On the night of His arrest, Jesus went to a garden to pray. His age-long purpose had finally arrived: the hour of His suffering had come. Jesus, the Sinless Lamb of God, knew He would soon be judged by sinful men in several religious, governmental, and political kangaroo trials. So intense was the torment He felt as He looked toward the cross that bloody perspiration issued from his veins when the capillaries in his sweat glands ruptured. (This condition is called hematidrosis or bloody sweat.)
The kangaroo trials of Israel’s political and religious leaders began in the middle of the night. Dishonorable witnesses were gathered. And Jesus was shuttled from one venue to another while each group took their turns “questioning” Him. Then the assaults to Jesus’ body began.
First He was scourged or “flogged.” The Jewish Law of Moses recommended flogging for wrong-doers. The Torah recommended 40 lashes. But the Jewish clergy of Jesus’ time ordered only 39 lashes in case of miscount. A powerful deterrent, scourging was also used by the Roman Empire. A punishment in and of itself, scourging was often a precursor to crucifixions. The Roman soldiers used a Roman flagrum, a cat-o-nine tails made of leather whose tail end split into two or three thongs in which small pieces of bone, metal or glass were attached. The scourging left the skin ripped from the back, torso, and legs, with exposed tissue, leading to much loss of blood. Already hypersensitive from the hematidrosis, Jesus’ skin would have been even more sensitized to the scourging. The soldiers further assaulted Jesus by plucking out hairs from His beard and forcing Him to wear a crown made from a thorny large-spiked plant. In this weakened condition, Jesus then carried the crosspiece of His cross to Golgotha –Skull Place—where He was to be crucified.

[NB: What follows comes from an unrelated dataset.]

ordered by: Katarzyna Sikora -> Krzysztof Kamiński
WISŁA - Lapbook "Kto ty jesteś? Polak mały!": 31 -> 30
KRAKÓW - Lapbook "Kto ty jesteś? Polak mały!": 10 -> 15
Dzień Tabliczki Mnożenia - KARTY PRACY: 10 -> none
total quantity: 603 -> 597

Sleepless, beaten, stumbling ahead under a heavy load, bruising His forehead and possibly breaking His nose after falling several times, Jesus was so battered that the Roman soldiers forced a passer-by to carry His cross. Arriving at Golgotha, the soldiers stripped Jesus of His clothes, exposing His beaten body to the elements and set about nailing Him to the cross. Thick seven-inch Roman spikes were thrust through His wrists and one nail through both ankles. Then He was lifted up for all to see.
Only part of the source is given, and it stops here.